Return the records that follow, unchanged and complete.

* _THE INPUT_:
^^^^^^^^^^^^^^^^
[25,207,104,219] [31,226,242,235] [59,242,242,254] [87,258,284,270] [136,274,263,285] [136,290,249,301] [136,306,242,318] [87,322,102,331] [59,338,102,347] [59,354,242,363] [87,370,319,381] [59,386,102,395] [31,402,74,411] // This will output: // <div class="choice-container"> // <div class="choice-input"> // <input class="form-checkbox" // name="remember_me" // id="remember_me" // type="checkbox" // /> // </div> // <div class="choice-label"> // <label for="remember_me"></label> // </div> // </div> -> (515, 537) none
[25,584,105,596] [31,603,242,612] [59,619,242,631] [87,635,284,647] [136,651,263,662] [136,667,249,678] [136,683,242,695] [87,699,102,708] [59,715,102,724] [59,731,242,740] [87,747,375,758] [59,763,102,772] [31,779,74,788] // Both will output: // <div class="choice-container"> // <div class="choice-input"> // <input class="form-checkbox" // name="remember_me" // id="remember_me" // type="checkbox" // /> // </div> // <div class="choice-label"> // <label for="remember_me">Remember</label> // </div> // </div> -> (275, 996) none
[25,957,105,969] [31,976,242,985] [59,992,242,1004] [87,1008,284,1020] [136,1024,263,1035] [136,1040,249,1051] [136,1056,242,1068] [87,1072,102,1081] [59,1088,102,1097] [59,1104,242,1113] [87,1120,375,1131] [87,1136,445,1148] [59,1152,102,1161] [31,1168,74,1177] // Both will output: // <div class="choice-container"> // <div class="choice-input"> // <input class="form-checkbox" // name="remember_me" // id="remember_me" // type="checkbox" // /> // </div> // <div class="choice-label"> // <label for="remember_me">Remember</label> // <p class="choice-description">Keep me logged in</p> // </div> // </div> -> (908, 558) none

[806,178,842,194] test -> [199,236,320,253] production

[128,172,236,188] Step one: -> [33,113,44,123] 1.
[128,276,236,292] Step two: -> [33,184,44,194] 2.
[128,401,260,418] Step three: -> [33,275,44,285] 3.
^^^^^^^^^^^^^^^^
* _OUTPUT OF THE TASK_:
[25,207,104,219] [31,226,242,235] [59,242,242,254] [87,258,284,270] [136,274,263,285] [136,290,249,301] [136,306,242,318] [87,322,102,331] [59,338,102,347] [59,354,242,363] [87,370,319,381] [59,386,102,395] [31,402,74,411] // This will output: // <div class="choice-container"> // <div class="choice-input"> // <input class="form-checkbox" // name="remember_me" // id="remember_me" // type="checkbox" // /> // </div> // <div class="choice-label"> // <label for="remember_me"></label> // </div> // </div> -> (515, 537) none
[25,584,105,596] [31,603,242,612] [59,619,242,631] [87,635,284,647] [136,651,263,662] [136,667,249,678] [136,683,242,695] [87,699,102,708] [59,715,102,724] [59,731,242,740] [87,747,375,758] [59,763,102,772] [31,779,74,788] // Both will output: // <div class="choice-container"> // <div class="choice-input"> // <input class="form-checkbox" // name="remember_me" // id="remember_me" // type="checkbox" // /> // </div> // <div class="choice-label"> // <label for="remember_me">Remember</label> // </div> // </div> -> (275, 996) none
[25,957,105,969] [31,976,242,985] [59,992,242,1004] [87,1008,284,1020] [136,1024,263,1035] [136,1040,249,1051] [136,1056,242,1068] [87,1072,102,1081] [59,1088,102,1097] [59,1104,242,1113] [87,1120,375,1131] [87,1136,445,1148] [59,1152,102,1161] [31,1168,74,1177] // Both will output: // <div class="choice-container"> // <div class="choice-input"> // <input class="form-checkbox" // name="remember_me" // id="remember_me" // type="checkbox" // /> // </div> // <div class="choice-label"> // <label for="remember_me">Remember</label> // <p class="choice-description">Keep me logged in</p> // </div> // </div> -> (908, 558) none

[806,178,842,194] test -> [199,236,320,253] production

[128,172,236,188] Step one: -> [33,113,44,123] 1.
[128,276,236,292] Step two: -> [33,184,44,194] 2.
[128,401,260,418] Step three: -> [33,275,44,285] 3.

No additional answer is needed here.